Records excerpted from a collection
· · ·

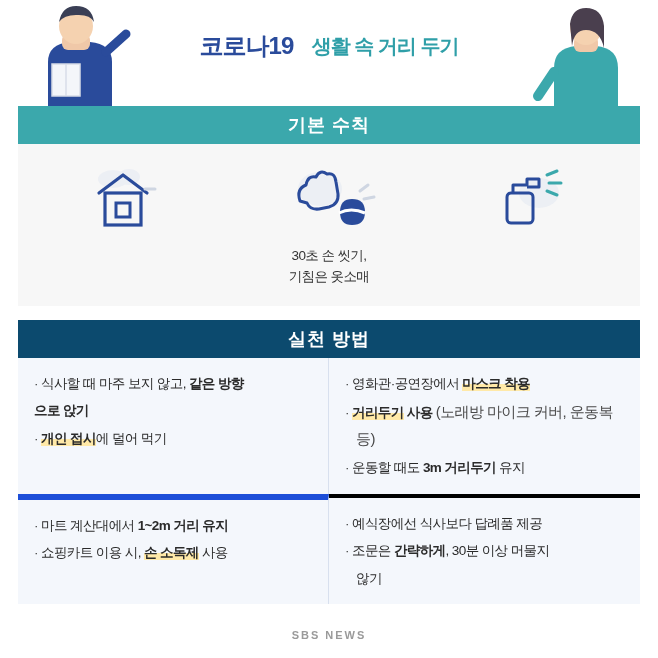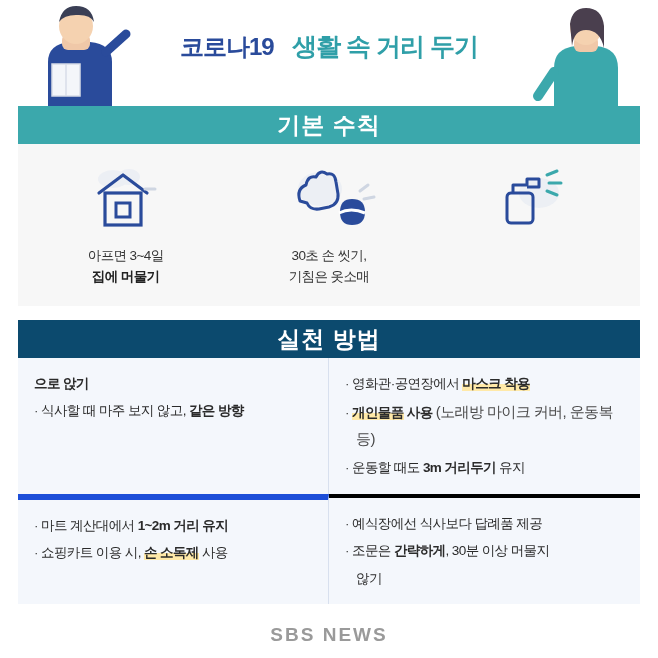--- a/index.html
+++ b/index.html
@@ -37,7 +37,7 @@
   }
   .title-sub {
     display: inline-block;
-    font-size: 25px;
+    font-size: 20px;
     font-weight: bold;
     color: #2f9fa8;
     letter-spacing: -1px;

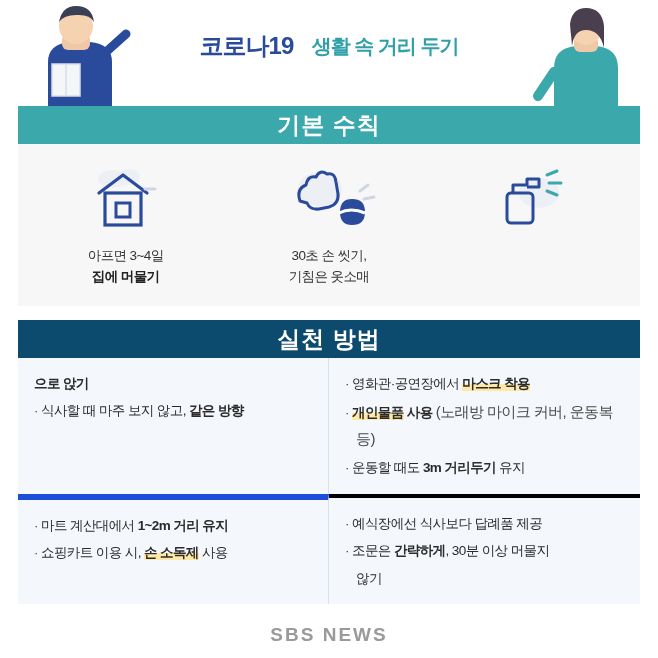--- a/index.html
+++ b/index.html
@@ -61,7 +61,7 @@
     line-height: 38px;
     text-align: center;
     color: #ffffff;
-    font-size: 23px;
+    font-size: 18px;
     font-weight: bold;
     letter-spacing: 1px;
   }

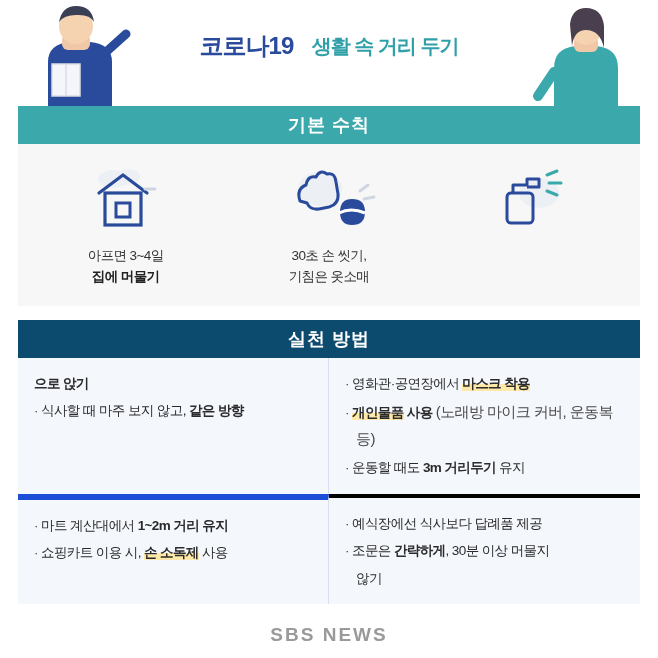--- a/index.html
+++ b/index.html
@@ -191,10 +191,6 @@
           <path d="M62,26 L72,26" stroke="#cfd6e2" stroke-width="3" stroke-linecap="round"></path>
         </svg>
       </div>
-      <div class="basic-text">
-        <span>아프면 3~4일</span><br>
-        <b>집에 머물기</b>
-      </div>
     </div>
 
 

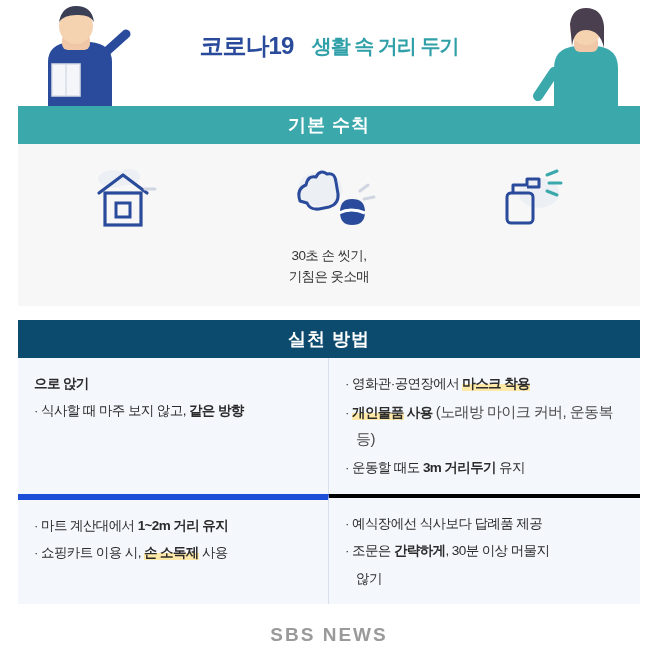--- a/index.html
+++ b/index.html
@@ -231,11 +231,11 @@
 
     <div class="pcell left-col">
       <div class="pline">
+        <span class="dot">·</span>
+        <span>식사할 때 마주 보지 않고, </span><span class="bold">같은 방향</span>
+      </div>
+      <div class="pline">
         <span class="bold">으로 앉기</span>
-      </div>
-      <div class="pline">
-        <span class="dot">·</span>
-        <span>식사할 때 마주 보지 않고, </span><span class="bold">같은 방향</span>
       </div>
     </div>
 

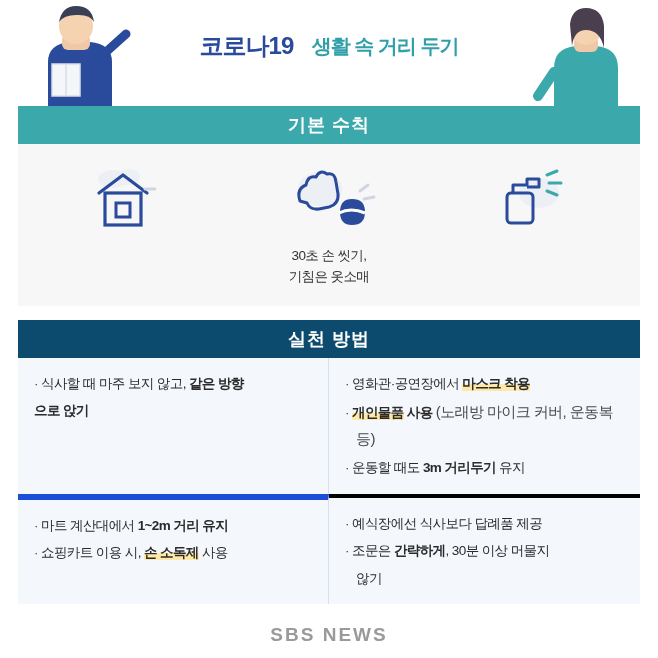--- a/index.html
+++ b/index.html
@@ -246,7 +246,7 @@
       </div>
       <div class="pline">
         <span class="dot">·</span>
-        <span class="hl">개인물품</span><span class="bold"> 사용 </span><span class="small">(노래방 마이크 커버, 운동복 등)</span>
+        <span class="hl">거리두기</span><span class="bold"> 사용 </span><span class="small">(노래방 마이크 커버, 운동복 등)</span>
       </div>
       <div class="pline">
         <span class="dot">·</span>

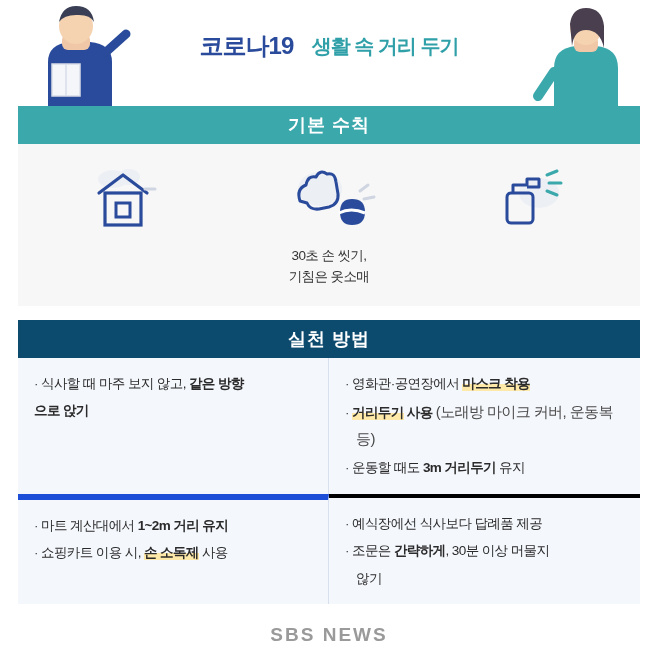--- a/index.html
+++ b/index.html
@@ -237,6 +237,10 @@
       <div class="pline">
         <span class="bold">으로 앉기</span>
       </div>
+      <div class="pline">
+        <span class="dot">·</span>
+        <span class="hl">개인 접시</span><span>에 덜어 먹기</span>
+      </div>
     </div>
 
     <div class="pcell">

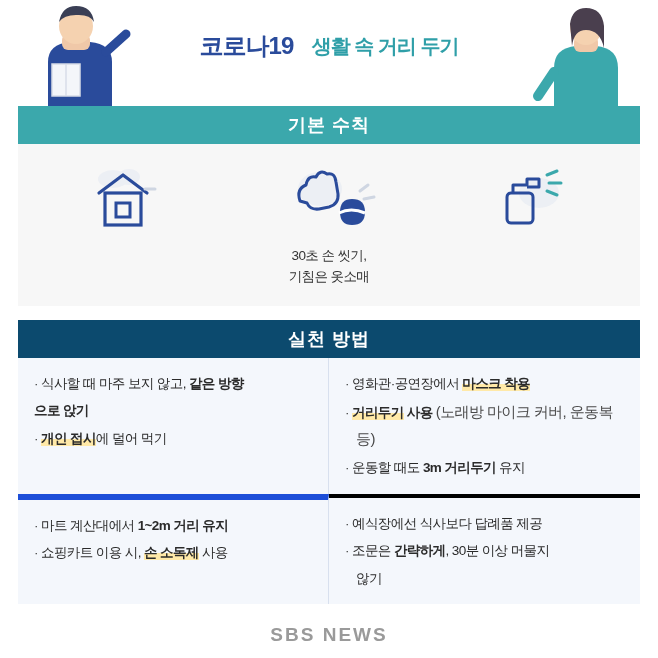--- a/index.html
+++ b/index.html
@@ -134,7 +134,7 @@
     justify-content: center;
   }
   .footer-logo {
-    font-size: 19px;
+    font-size: 11px;
     font-weight: bold;
     letter-spacing: 2px;
     color: #9a9a9a;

· · ·

Task directions — From the records above, return each line that includes "font".

Result below —
-    font-size: 25px;
+    font-size: 20px;
     font-weight: bold;
-    font-size: 23px;
+    font-size: 18px;
     font-weight: bold;
-    font-size: 19px;
+    font-size: 11px;
     font-weight: bold;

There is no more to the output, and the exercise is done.